■ Exercise inputs ■
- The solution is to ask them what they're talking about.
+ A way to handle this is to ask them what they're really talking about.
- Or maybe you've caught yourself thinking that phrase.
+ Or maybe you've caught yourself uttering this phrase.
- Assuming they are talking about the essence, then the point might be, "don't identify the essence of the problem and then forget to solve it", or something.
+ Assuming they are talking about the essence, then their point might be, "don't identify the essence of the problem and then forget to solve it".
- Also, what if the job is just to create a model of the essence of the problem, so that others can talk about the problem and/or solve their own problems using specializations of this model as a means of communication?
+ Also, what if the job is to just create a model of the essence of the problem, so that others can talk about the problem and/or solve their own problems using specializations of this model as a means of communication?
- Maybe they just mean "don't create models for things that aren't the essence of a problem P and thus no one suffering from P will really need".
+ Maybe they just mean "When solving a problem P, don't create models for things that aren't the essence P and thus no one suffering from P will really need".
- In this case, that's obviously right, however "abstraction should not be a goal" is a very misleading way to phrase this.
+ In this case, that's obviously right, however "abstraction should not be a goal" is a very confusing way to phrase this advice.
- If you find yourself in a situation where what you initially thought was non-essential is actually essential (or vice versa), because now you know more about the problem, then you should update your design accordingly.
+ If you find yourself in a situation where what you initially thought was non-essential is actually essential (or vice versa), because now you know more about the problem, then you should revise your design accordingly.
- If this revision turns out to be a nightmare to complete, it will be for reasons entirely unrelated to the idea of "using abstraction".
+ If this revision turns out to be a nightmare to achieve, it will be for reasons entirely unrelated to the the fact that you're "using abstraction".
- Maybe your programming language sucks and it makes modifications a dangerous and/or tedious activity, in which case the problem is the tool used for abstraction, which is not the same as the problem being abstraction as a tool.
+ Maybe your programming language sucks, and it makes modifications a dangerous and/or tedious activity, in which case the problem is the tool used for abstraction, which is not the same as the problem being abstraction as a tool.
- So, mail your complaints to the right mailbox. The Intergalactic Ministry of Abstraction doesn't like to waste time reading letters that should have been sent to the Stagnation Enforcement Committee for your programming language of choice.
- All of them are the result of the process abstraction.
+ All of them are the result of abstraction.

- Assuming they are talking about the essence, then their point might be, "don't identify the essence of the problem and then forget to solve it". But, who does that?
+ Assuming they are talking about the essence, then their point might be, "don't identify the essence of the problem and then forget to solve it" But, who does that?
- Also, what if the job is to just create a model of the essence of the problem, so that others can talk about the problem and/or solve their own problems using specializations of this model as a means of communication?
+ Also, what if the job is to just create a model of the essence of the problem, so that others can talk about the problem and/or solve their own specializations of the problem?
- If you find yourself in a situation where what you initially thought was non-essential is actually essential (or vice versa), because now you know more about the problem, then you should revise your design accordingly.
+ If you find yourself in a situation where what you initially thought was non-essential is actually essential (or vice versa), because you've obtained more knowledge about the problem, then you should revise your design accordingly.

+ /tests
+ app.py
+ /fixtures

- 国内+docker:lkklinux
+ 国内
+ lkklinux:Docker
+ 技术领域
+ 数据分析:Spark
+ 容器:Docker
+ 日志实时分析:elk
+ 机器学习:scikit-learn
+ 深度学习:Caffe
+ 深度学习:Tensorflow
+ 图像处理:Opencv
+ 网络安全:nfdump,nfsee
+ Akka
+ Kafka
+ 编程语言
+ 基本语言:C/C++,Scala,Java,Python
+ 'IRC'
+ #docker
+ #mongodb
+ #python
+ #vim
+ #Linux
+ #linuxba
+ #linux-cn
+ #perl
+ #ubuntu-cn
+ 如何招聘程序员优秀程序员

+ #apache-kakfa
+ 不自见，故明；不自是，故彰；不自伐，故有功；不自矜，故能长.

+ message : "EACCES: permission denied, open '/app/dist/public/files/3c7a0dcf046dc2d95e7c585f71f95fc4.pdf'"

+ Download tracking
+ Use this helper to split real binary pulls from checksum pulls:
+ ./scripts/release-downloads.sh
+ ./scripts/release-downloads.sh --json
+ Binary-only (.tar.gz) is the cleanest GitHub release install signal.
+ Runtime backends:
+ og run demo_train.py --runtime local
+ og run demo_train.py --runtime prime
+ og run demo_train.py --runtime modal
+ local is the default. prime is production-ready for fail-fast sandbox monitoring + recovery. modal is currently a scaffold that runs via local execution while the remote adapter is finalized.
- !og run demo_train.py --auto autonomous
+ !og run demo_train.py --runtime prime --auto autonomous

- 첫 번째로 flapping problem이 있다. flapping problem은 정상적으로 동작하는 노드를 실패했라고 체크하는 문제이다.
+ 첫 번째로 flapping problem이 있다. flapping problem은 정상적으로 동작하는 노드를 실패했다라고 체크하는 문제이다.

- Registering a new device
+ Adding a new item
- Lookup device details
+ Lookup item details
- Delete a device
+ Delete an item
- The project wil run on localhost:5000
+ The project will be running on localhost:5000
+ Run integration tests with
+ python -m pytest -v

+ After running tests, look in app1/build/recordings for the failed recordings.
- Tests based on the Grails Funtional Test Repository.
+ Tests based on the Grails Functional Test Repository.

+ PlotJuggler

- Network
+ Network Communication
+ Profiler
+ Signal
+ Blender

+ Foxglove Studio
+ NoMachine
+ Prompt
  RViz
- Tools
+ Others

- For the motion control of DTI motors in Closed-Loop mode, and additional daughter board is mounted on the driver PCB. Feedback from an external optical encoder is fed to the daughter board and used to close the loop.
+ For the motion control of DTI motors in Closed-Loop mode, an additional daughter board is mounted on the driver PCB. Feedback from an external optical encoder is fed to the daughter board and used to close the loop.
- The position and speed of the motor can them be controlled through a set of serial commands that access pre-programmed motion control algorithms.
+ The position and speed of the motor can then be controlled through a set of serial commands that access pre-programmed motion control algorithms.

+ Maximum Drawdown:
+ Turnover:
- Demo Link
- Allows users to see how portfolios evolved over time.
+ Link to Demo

■ About this exercise ■
Reproduce exactly the stretch of the material above that starts at the line with "Adding a new item" and ends at the line with "- For the motion", both included, and nothing else.

■ Result below ■
+ Adding a new item
- Lookup device details
+ Lookup item details
- Delete a device
+ Delete an item
- The project wil run on localhost:5000
+ The project will be running on localhost:5000
+ Run integration tests with
+ python -m pytest -v

+ After running tests, look in app1/build/recordings for the failed recordings.
- Tests based on the Grails Funtional Test Repository.
+ Tests based on the Grails Functional Test Repository.

+ PlotJuggler

- Network
+ Network Communication
+ Profiler
+ Signal
+ Blender

+ Foxglove Studio
+ NoMachine
+ Prompt
  RViz
- Tools
+ Others

- For the motion control of DTI motors in Closed-Loop mode, and additional daughter board is mounted on the driver PCB. Feedback from an external optical encoder is fed to the daughter board and used to close the loop.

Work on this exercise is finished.